The Obama administration, in conjunction with the passage of a 2009 health IT law, has doled out at least $24 billion to spur the transition from paper records to digital ones. The technological push expands opportunities for misuse to smartphone and computers. Beth Israel notified nearly 4,000 patients in 2012 after someone stole a physician's personal laptop from a hospital office.
"Health care has only really gone digital over the course of the last five years," said Denny Brennan, the executive director of the Massachusetts Health Data Consortium, a group that focuses on improving collaboration around health information and technology.
This industry does face tougher notification requirements than many retailers. It must report data breaches that affect 500 or more individuals and adhere to a federal law that aims to protect patient privacy. Intrusions don't mean data is stolen, and Massachusetts law requires business and organizations that handle personal information to report a breach.
But no federal law mandates specific security procedures industries must follow — and a cybersecurity bill has stalled in Congress.

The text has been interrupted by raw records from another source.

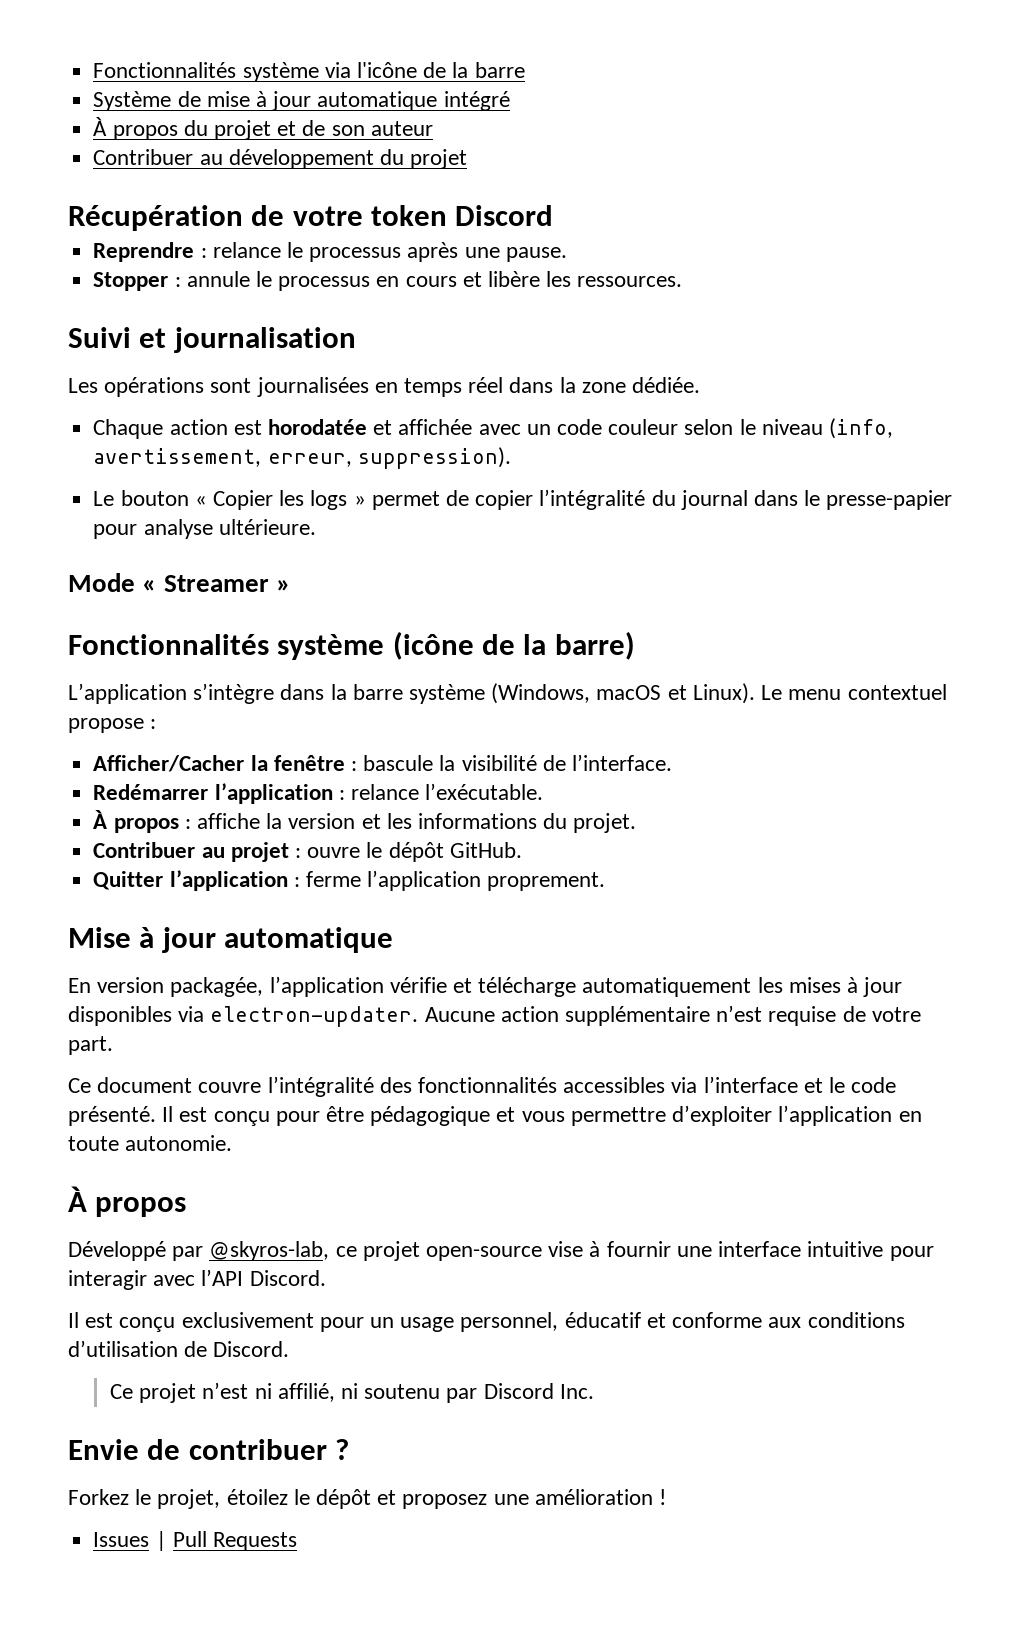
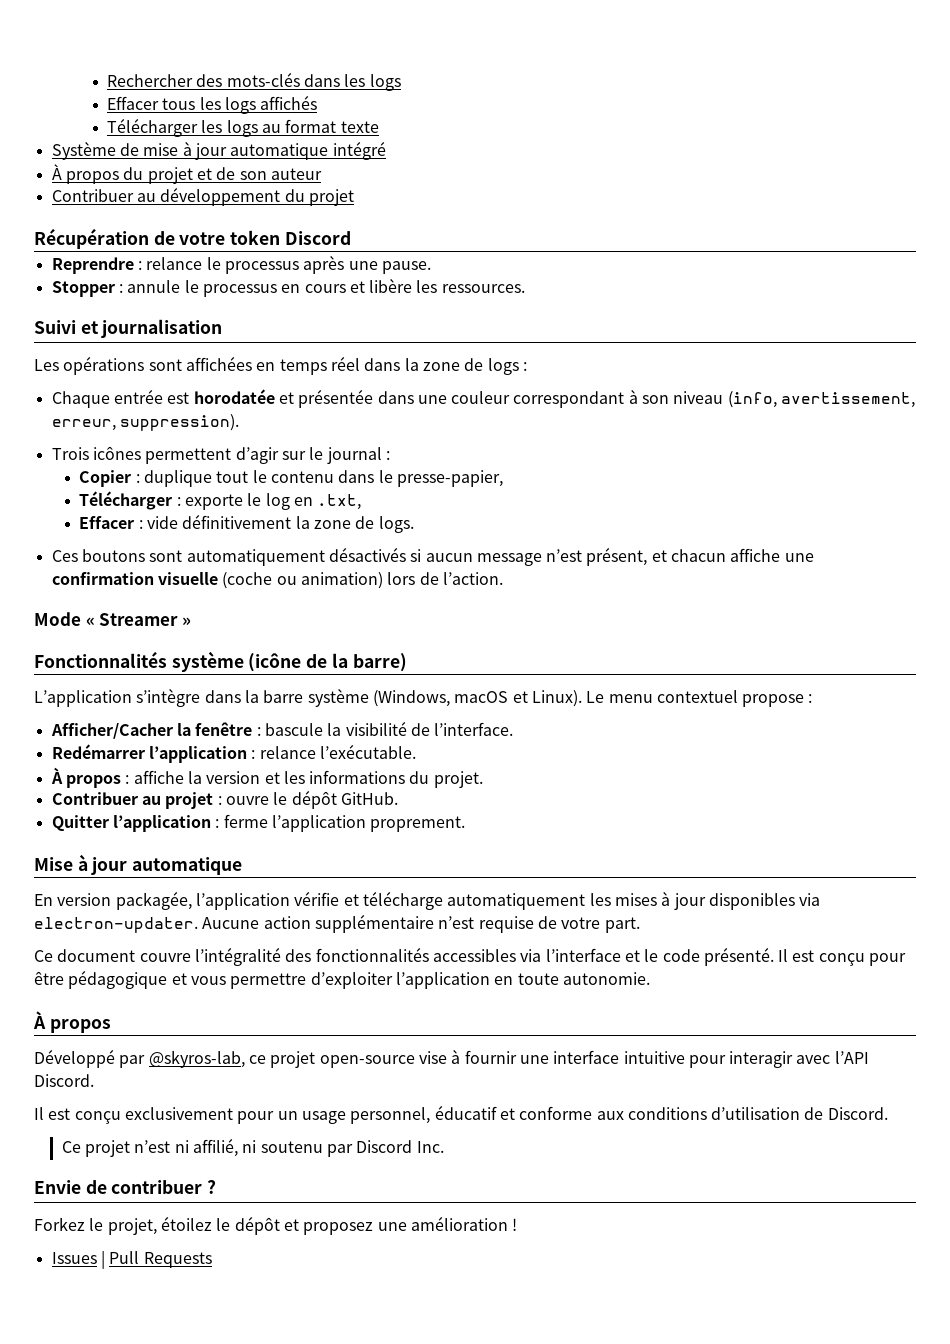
- Fonctionnalités système via l'icône de la barre
+ Rechercher des mots-clés dans les logs
+ Effacer tous les logs affichés
+ Télécharger les logs au format texte
- Les opérations sont journalisées en temps réel dans la zone dédiée.
+ Les opérations sont affichées en temps réel dans la zone de logs :
- Chaque action est horodatée et affichée avec un code couleur selon le niveau (info, avertissement, erreur, suppression).
+ Chaque entrée est horodatée et présentée dans une couleur correspondant à son niveau (info, avertissement, erreur, suppression).
- Le bouton « Copier les logs » permet de copier l’intégralité du journal dans le presse-papier pour analyse ultérieure.
+ Trois icônes permettent d’agir sur le journal :
+ Copier : duplique tout le contenu dans le presse‑papier,
+ Télécharger : exporte le log en .txt,
+ Effacer : vide définitivement la zone de logs.
+ Ces boutons sont automatiquement désactivés si aucun message n’est présent, et chacun affiche une confirmation visuelle (coche ou animation) lors de l’action.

Meanwhile, low budgets for IT and the increasing sophistication of data theft have left the industry particularly vulnerable.
The health care industry's IT department historically receives 2 or 3 percent of the budget compared with more than 20 percent in retail and financial industries, Beth Israel's Halamka said. The hospital's board began to prioritize security after incidents such as the doctor's stolen computer, he said.

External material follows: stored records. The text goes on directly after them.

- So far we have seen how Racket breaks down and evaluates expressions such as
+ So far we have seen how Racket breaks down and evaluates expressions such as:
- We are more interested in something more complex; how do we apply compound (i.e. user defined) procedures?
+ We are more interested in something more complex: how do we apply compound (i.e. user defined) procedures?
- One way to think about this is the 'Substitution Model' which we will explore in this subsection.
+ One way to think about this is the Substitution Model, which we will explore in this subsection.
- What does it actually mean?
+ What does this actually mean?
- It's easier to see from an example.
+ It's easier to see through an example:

A Ponemon report last year noted that health and pharmaceutical companies pay the least for information security staff.
But changes means convincing hospitals and other health care providers that they need to overhaul budgets, hire more staff, and share information.
The US Department of Health and Human Services has increased the incentive by cracking down on medical facilities that fail to protect patient data. The agency in May fined New York Presbyterian Hospital and Columbia University Medical Center $4.8 million for the disclosure of nearly 7,000 medical records because of lax technical safeguards.
The Health Information Trust Alliance, an organization that pushes information security in health care, partnered with Southern Methodist University in Dallas this year to create the first graduate program dedicated to addressing risk in health care organizations. The training is essential, the organization said, because "gaps in talent are proving more troubling than technical gaps."
The industry, in the meantime, is scrambling to catch up.
"It's not just medical identity theft that can be committed with a medical profile; it's every type of identity theft," said Eva Velasquez, the president of the Identity Theft Resource Center, a San Diego-based nonprofit.
“In a lot of ways, it’s a one-stop shop for the thief.”